В облике этого человека было что-то необъяснимо притягательное. Каждый его жест, едва заметные морщинки у глаз, улыбка, движения пальцев – все это буквально срывалось в моем сознании на крик. Я знаю его. Я видела его десятки раз. Я слышала этот голос. Мозг сопротивляется, с грохотом опускает железный занавес, не пускает в воспоминания. Прогоняю ситуацию по классическим вопросам. Мне что-то угрожает? Возможно. Могу ли я прямо сейчас что-то изменить? Вряд ли. Достаю из кармана телефон: сети нет, батарея почти на нуле. Странно, но, по всей видимости, у этого места какие-то свои законы. Значит, придется подчиниться, но быть начеку.
Ловлю на себе любопытный, немного даже вызывающий взгляд. Из всех вопросов, гулко бьющихся об черепную коробку, выуживаю самый логичный:
– Тебя как зовут-то?
– Зови меня Кондуктор, не ошибешься, – очередное облако дыма растворяется прямо перед лицом. Я не сдерживаю усмешку.
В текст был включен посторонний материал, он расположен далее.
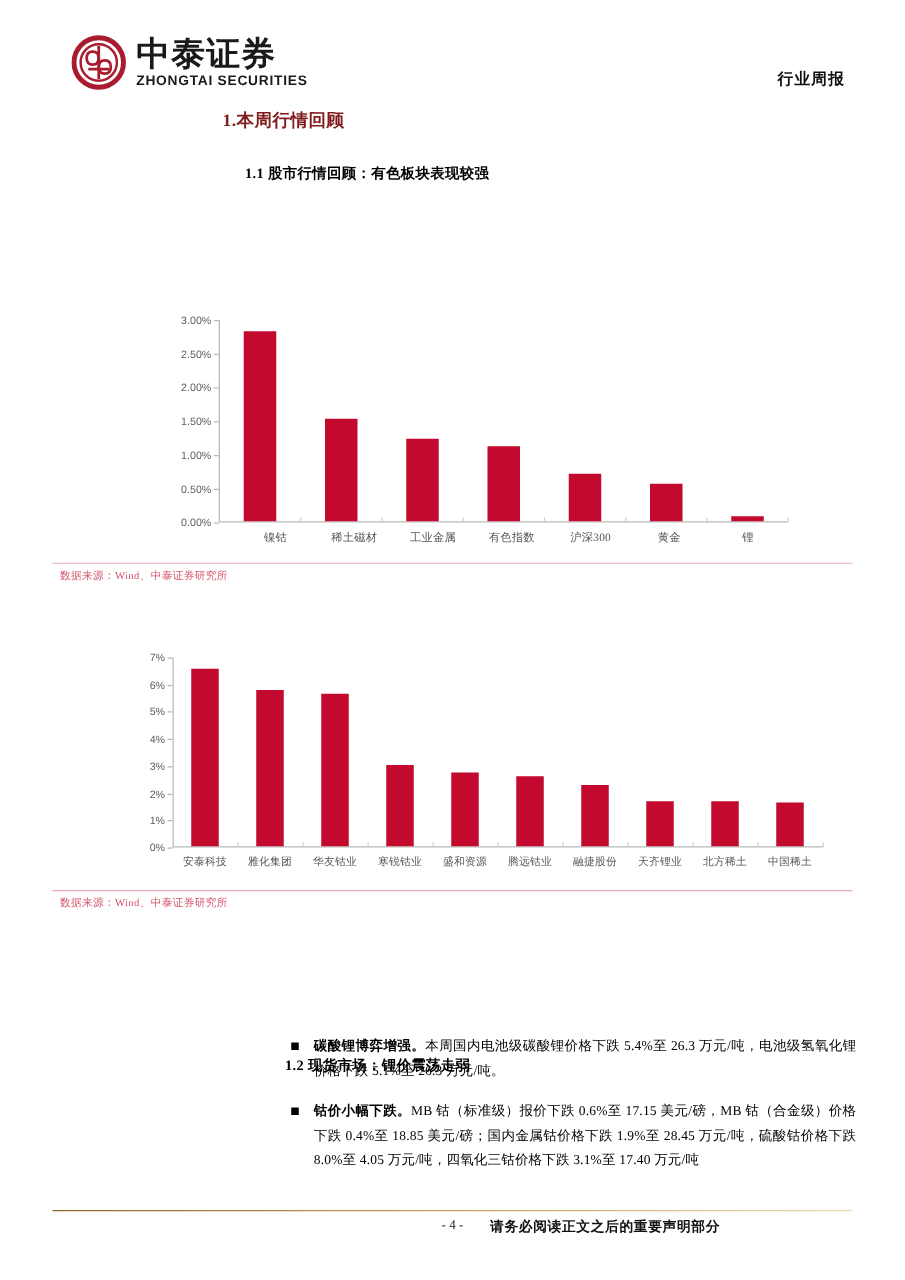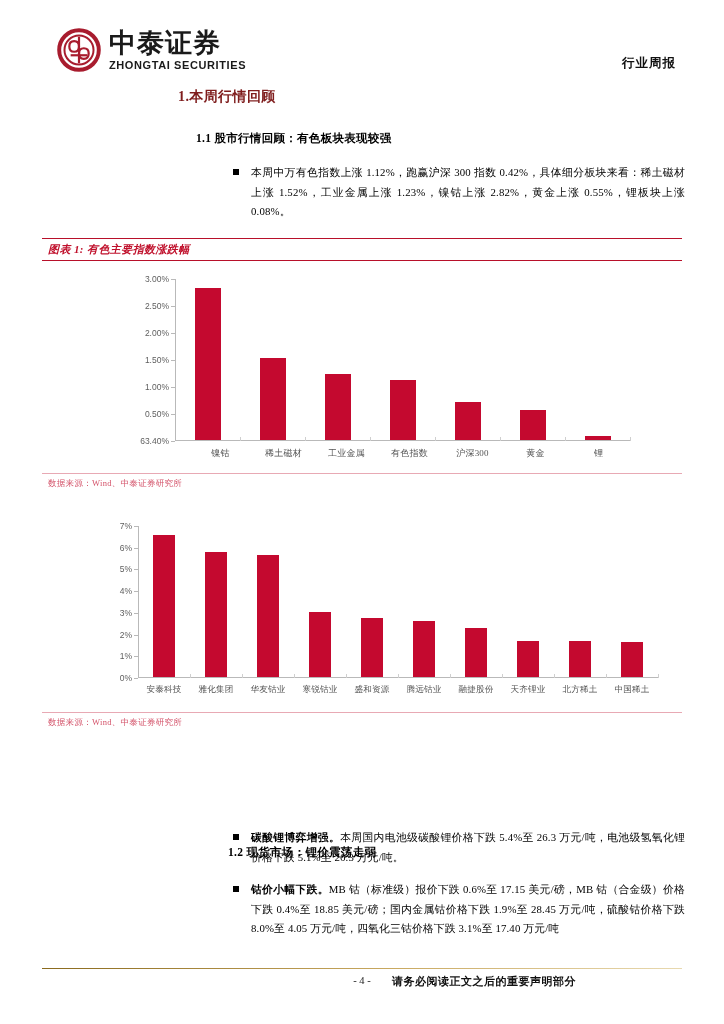"本周中万有色指数上涨 1.12%，跑赢沪深 300 指数" div.bullet-block { html: <div> <div></div> <div>本周中万有色指数上涨 1.12%，跑赢沪深 300 指数 0.42%，具体细分板块来看：稀土磁材上涨 1.52%，工业金属上涨 1.23%，镍钴上涨 2.82%，黄金上涨 0.55%，锂板块上涨 0.08%。</div> </div> -> none }
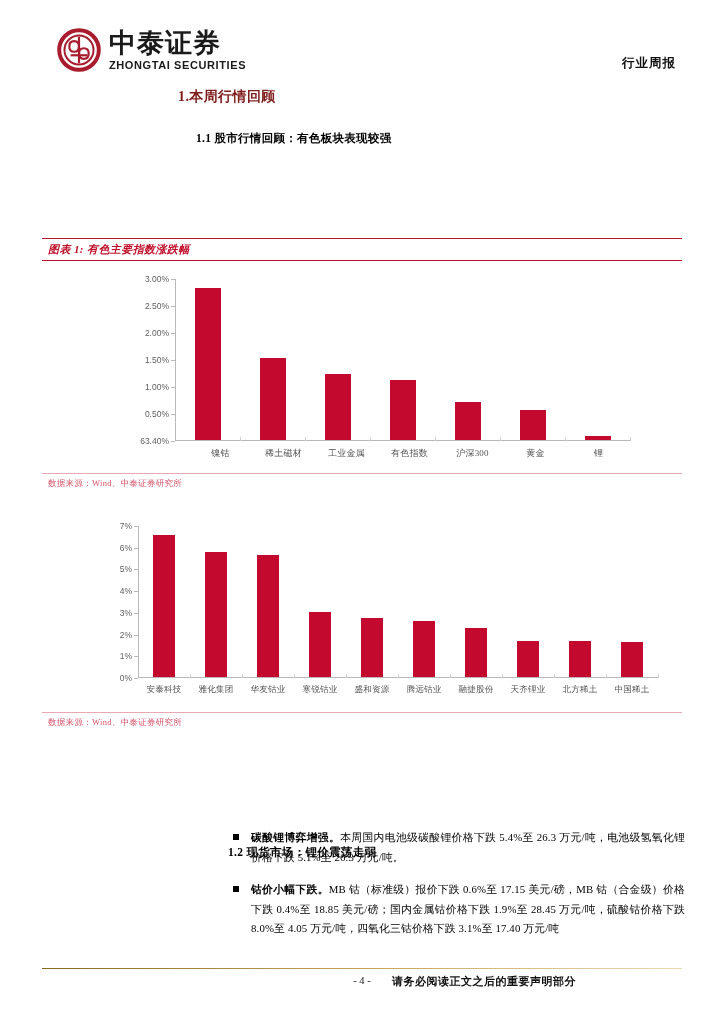"图表 1: 有色主要指数涨跌幅" div.fig-title-bar { html: <div> <div>图表 1: 有色主要指数涨跌幅</div> </div> -> none }
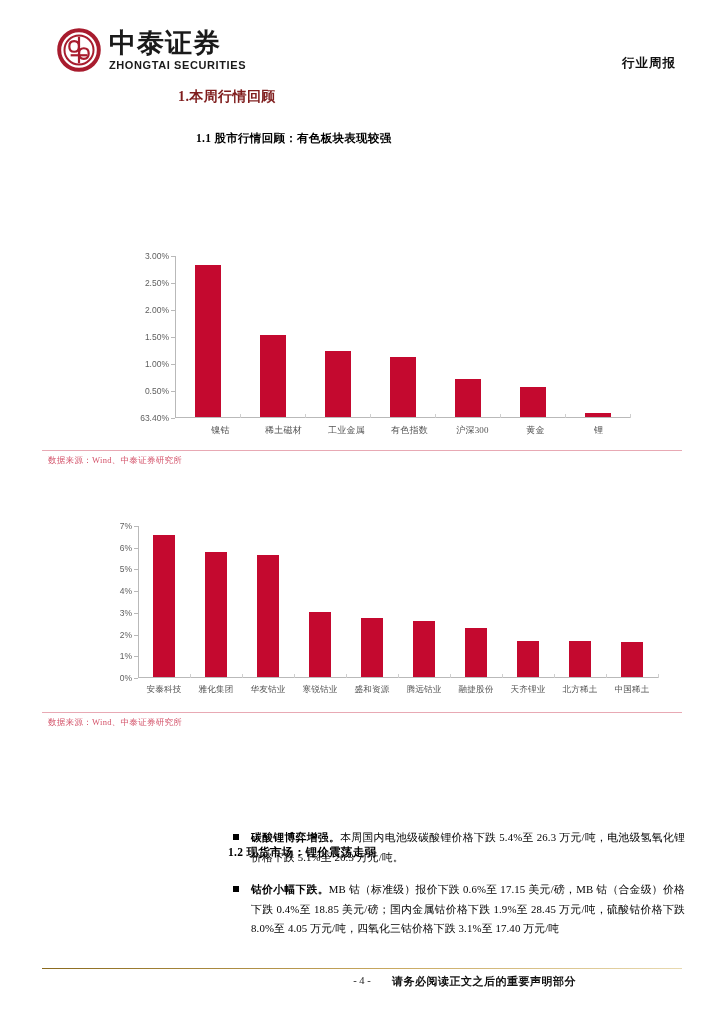"63.40%" div.ytick { text: 63.40% -> 0.00% }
– Потрясающе. Просто десять из десяти. А мое имя откуда знаешь?
– Работа такая.
Кондуктор подмигивает и улыбается. Бесит. Такой спокойный, расслабленный, напыщенный, что хочется хорошенько вмазать. Желательно трижды, чтобы наверняка. Но надо держать себя в руках: раз он меня сюда притащил, то должен знать, как выбраться. Непонятно только, что такое «сюда» и куда выбираться. Но ладно, если это какая-то игра, я приму правила, даже если играет в первую очередь – и только – воображение. Разумная часть сознания подсказывает, что с этим всем надо разбираться, но загвоздка в том, что разума во мне ровно один процент. Остальное пространство занимают интуиция, шило в заднице и смертельная скука. А раз уж мне скучно, можно и поразвлечься. Даже таким… Нетривиальным способом. Непонятно только, с какой стороны подступиться и как добывать информацию. На этой наглой морде лица русским по белому написано: просто так ничего не расскажет. Впрочем, стоит хотя бы попробовать.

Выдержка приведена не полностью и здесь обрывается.